Concernant les FFP2, qui disparaîtront progressivement des stocks d'Etat dans les années suivantes, « on ne dit pas qu'il n'en faut plus, on ne dit pas qu'il en faut moins », mais des « logiques financières, comptables et court-termistes » se sont imposées après son départ, s'est défendu Xavier Bertrand.

L'avis du HCSP est suivi d'une circulaire en novembre 2011, qui distingue les stocks stratégiques centralisés par l'Etat des « moyens tactiques », sous la responsabilité de chaque établissement de santé.

Mais cette circulaire ne fait pas figurer les masques dans les moyens tactiques et ceux-ci « resteront dans les stocks stratégiques », a assuré l'ancien ministre.

En revanche, tout change selon lui avec la « doctrine de protection des travailleurs face aux maladies hautement pathogènes à transmission respiratoire », publiée en mai 2013 par le Secrétariat général de la Défense et de la Sécurité nationale (SGDSN), organe qui dépend du Premier ministre, Jean-Marc Ayrault à l'époque.

Protéger les médecins, un devoir régalien 

« Il revient à chaque employeur de déterminer l'opportunité de constituer des stocks de masques pour protéger son personnel », stipule ce document, qui s'applique aussi aux établissements hospitaliers.

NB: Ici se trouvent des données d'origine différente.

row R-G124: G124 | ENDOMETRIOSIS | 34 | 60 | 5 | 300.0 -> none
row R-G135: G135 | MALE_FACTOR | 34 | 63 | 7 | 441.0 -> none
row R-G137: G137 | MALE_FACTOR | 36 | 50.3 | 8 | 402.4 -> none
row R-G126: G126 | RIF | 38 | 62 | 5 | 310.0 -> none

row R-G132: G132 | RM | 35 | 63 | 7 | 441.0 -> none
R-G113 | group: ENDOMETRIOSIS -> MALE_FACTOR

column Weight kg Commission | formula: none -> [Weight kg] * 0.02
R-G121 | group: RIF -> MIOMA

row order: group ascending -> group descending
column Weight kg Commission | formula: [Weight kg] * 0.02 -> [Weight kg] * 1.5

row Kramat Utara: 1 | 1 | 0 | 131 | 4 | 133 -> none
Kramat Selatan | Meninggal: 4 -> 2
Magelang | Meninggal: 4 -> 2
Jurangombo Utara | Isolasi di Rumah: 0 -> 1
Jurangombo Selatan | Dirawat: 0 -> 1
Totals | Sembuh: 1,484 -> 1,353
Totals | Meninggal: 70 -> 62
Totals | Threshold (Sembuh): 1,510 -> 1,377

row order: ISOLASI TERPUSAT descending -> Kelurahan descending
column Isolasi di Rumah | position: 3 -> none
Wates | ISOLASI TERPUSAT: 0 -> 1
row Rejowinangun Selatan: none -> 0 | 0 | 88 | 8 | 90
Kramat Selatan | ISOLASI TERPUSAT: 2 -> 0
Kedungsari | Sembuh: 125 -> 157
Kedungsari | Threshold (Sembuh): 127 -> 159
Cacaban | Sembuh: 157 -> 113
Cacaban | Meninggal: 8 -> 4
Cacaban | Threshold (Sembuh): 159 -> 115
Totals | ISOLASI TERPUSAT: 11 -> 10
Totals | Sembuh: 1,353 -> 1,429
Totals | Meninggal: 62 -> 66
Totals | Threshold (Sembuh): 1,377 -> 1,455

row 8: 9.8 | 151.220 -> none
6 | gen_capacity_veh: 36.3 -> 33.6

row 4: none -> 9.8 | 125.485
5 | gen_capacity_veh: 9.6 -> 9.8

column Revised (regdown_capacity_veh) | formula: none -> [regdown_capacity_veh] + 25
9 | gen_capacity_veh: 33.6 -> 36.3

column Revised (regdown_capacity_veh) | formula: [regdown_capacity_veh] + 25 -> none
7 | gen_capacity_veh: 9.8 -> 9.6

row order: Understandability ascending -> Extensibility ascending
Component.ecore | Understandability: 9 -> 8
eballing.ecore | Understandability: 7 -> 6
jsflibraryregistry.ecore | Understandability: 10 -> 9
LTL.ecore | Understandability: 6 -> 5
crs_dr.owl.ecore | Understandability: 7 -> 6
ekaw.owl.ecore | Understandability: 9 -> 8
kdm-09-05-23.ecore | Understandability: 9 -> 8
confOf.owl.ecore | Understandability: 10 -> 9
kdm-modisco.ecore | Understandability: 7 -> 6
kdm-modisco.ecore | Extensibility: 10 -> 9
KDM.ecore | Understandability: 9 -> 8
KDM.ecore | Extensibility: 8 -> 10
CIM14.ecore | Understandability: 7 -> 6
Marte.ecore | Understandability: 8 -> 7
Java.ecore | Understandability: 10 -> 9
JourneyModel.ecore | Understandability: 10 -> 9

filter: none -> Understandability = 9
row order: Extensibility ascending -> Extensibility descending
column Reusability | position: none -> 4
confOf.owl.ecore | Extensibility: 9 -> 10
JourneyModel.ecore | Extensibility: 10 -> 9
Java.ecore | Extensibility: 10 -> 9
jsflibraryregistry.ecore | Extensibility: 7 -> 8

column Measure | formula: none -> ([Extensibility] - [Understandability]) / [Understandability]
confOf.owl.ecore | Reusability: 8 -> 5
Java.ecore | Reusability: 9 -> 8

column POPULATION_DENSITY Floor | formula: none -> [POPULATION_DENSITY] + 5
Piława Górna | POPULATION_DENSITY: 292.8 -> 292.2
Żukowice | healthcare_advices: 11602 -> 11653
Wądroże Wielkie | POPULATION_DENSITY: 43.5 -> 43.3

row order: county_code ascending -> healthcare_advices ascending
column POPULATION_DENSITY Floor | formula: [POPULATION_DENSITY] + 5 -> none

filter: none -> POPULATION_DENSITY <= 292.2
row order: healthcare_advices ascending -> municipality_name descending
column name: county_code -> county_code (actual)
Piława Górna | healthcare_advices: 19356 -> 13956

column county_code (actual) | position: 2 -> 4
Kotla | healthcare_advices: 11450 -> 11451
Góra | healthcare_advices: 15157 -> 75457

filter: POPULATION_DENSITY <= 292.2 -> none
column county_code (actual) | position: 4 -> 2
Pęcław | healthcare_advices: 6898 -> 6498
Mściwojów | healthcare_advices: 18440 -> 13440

« C'est le début de la fin, parce qu'à partir de ce moment-là : qui va s'assurer que tout le monde est bien au courant qu'il doit se doter lui-même de ses masques? La grande distribution, qu'est-ce qui a été fait pour leur indiquer "Vous devez avoir des masques"? Les professionnels de santé libéraux : qui le fait? », s'est interrogé Xavier Bertrand.

A cette occasion, Xavier Bertrand s'est démarqué de Roselyne Bachelot, à qui il a succédé avenue de Ségur, qui avait reproché mercredi aux médecins libéraux de ne s'être pas procuré des masques en prévision d'une épidémie. « Les professionnels de santé sont le bras armé de l'Etat et ceux qui nous protègent doivent être protégés par l'Etat », qu'ils exercent à l'hôpital ou en libéral, a affirmé l'ex-ministre.